Зина невольно хватает маму за руку, но Нюрка и не думает скандалить: смотрит — и всё.
— Ладно, хватит, — говорит мама. — Хватит ломать комедию. Ни в какого бога ты не веришь, и всё это чепуха.
— А если верю? Что тогда? Притвориться?.. — издевается Нюрка. — Э-эх, вы!..
Она встаёт и уходит куда-то. Мама разводит руками, а Зина начинает всхлипывать, сама не зная почему. Ей непонятно, что происходит и кто в этом виноват, но всё это ужасно. «Почему я не согласилась поехать в Алтайку, в пионерский лагерь, когда меня папа посылал, ещё до Нюркиного приезда? Тогда всё было бы в порядке. То есть всё было бы так же ужасно, но я бы по-старому ничего не замечала…»
Зина бежит на кухню, в сени, выбегает на крыльцо; Нюрки нигде нет.

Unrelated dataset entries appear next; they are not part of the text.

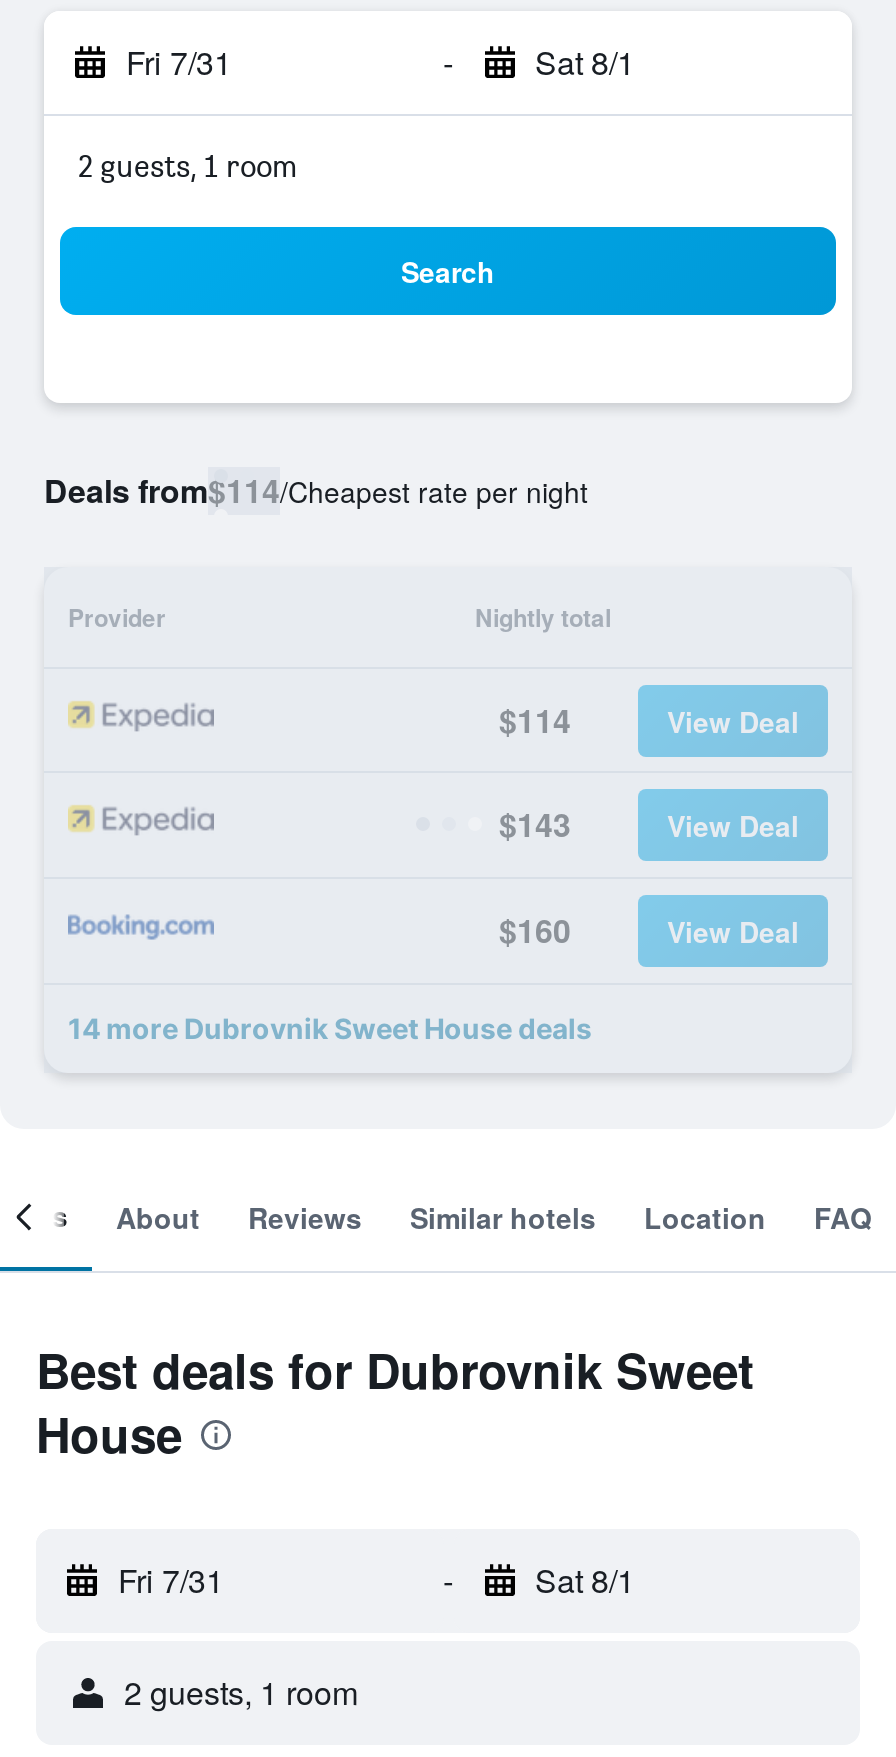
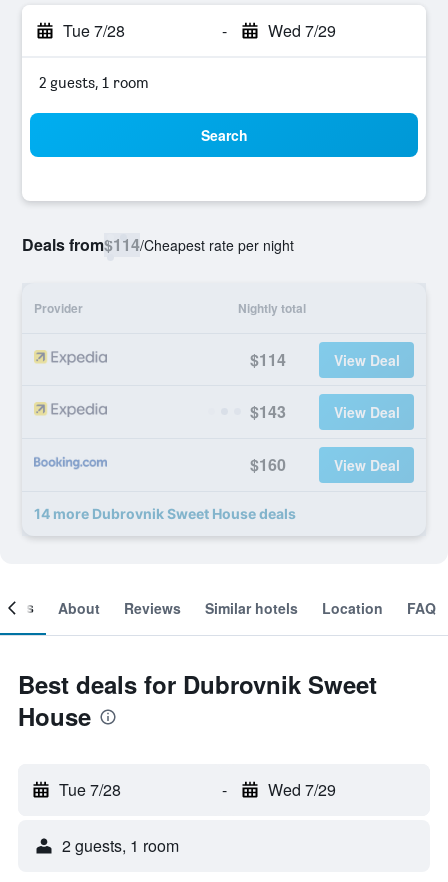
- Fri 7/31
+ Tue 7/28

- Sat 8/1
+ Wed 7/29

- Fri 7/31
+ Tue 7/28

- Sat 8/1
+ Wed 7/29
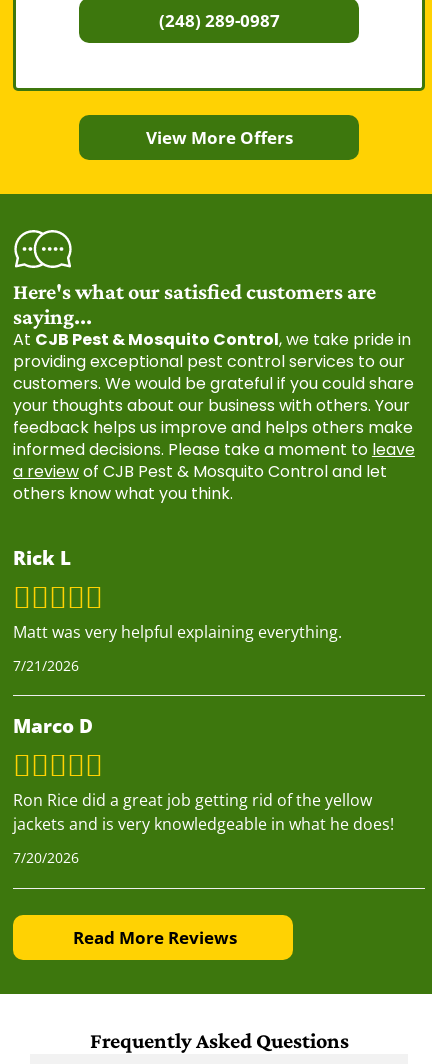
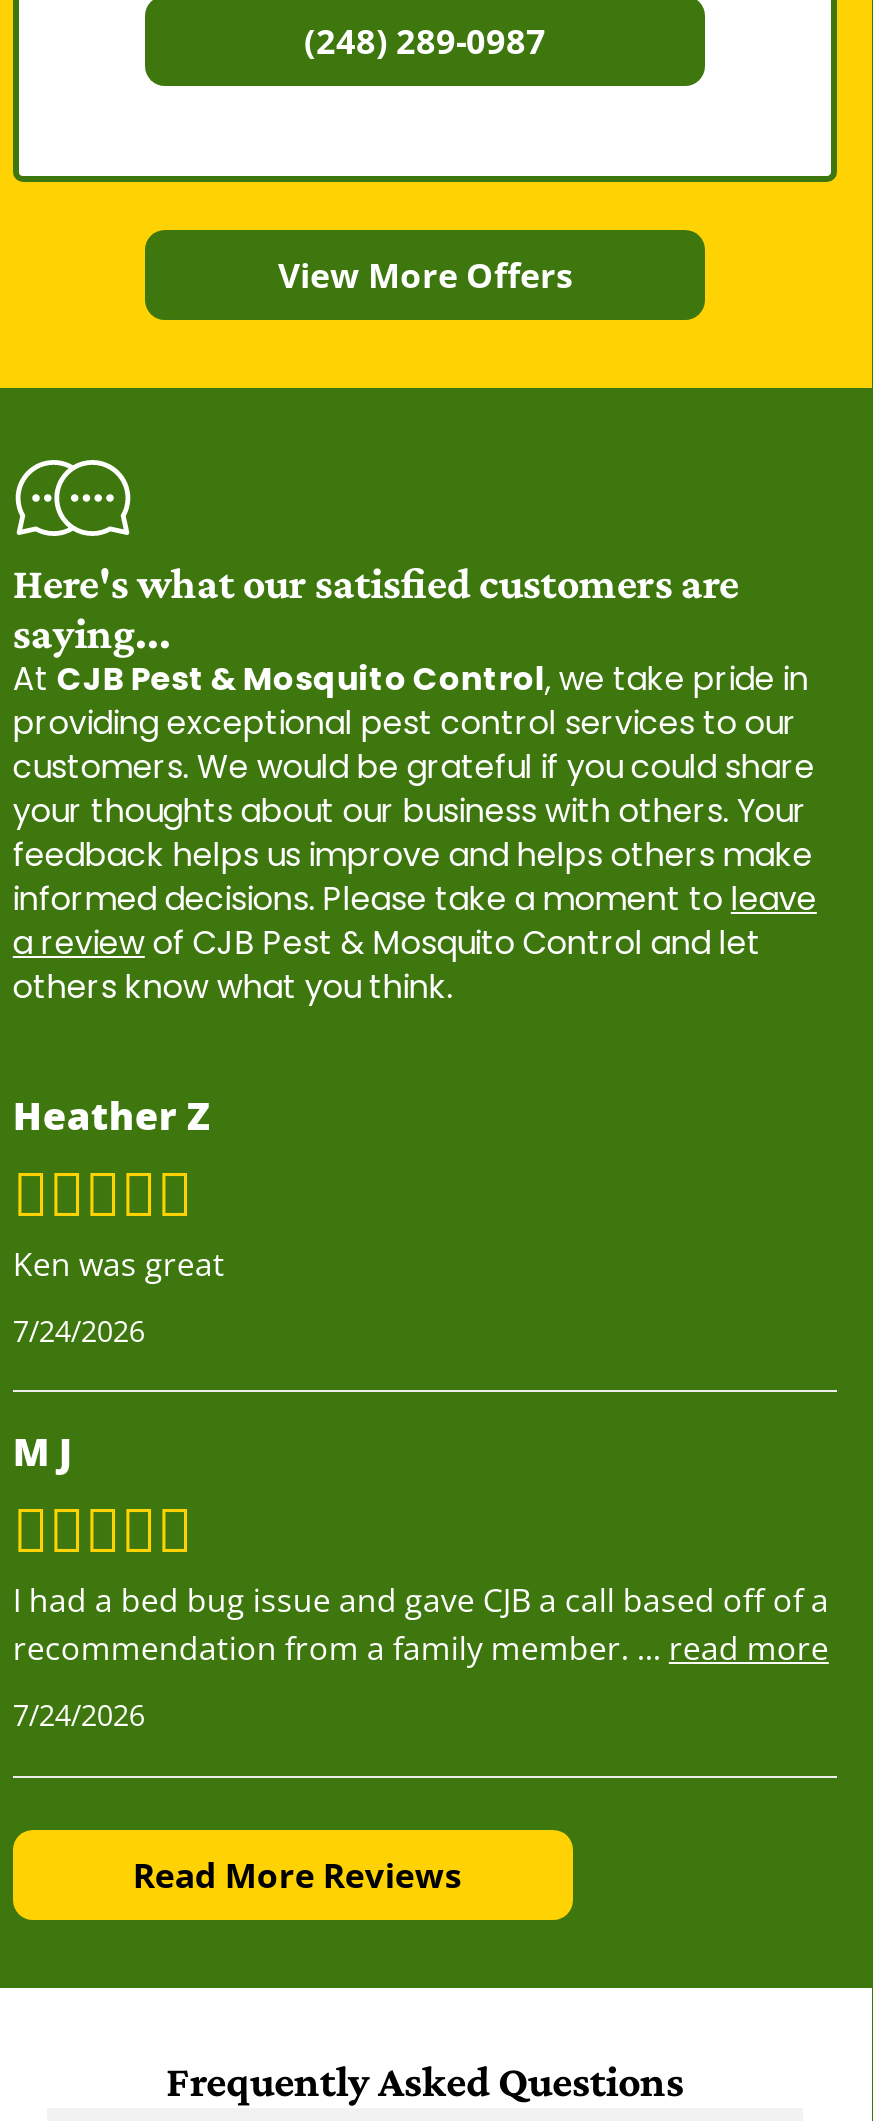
- Rick L
+ Heather Z

- Matt was very helpful explaining everything.
+ Ken was great

- 7/21/2026
+ 7/24/2026

- Marco D
+ M J

- Ron Rice did a great job getting rid of the yellow
- jackets and is very knowledgeable in what he does!
+ I had a bed bug issue and gave CJB a call based off of a
+ recommendation from a family member.... read more

- 7/20/2026
+ 7/24/2026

— Нюра, Нюра! — кричит она.
Никто не отзывается.
А Нюрка сидела в сарайчике на куче стружек. Она вытянула одну ногу, обняла тонкими руками голую коленку другой. Солнечный лучик щекотал Нюрку за ухом, уговаривал не плакать. Но её и не надо было уговаривать. Последний раз она плакала шесть лет назад, когда мать поймала её на совхозной морковке и при всех, задрав ей юбчонку, отстегала прутом. Нюрка громко ревела тогда не оттого, что больно (бывает и больней), не оттого, что бьют (других детей тоже бьют), но оттого, что бьют её при народе, а она без штанов, а ей уже целых восемь лет! Она укусила мать за руку, забралась в чащу первой целинной пшеницы и плакала сперва горько, навзрыд, потом всё тише, медленнее. Так покойно шуршало поле, поднимался по зелёным трубочкам от корней сладкий земной сок, и колосья, наклоняясь, вот так же легонько, как этот лучик, щекотали шею. Она вышелудила один колос на ладонь. Каждое зерно было с ложбинкой и походило на малюсенький пирожок. Две последние слезы упали на ладонь — и Нюрка съела их вместе с зёрнами. Поэтому она и не плачет больше. А может, потому, что она уже взрослая и никто не смеет её бить.
Но ведь мама не со зла ударила, а по правде. Да и нервная была тогда мама из-за этого… пьянчуги (даже теперь Нюрка не называла его своим отцом. Ей нравилось думать, что отец её — тот, на портрете, тот, что погиб на фронте…).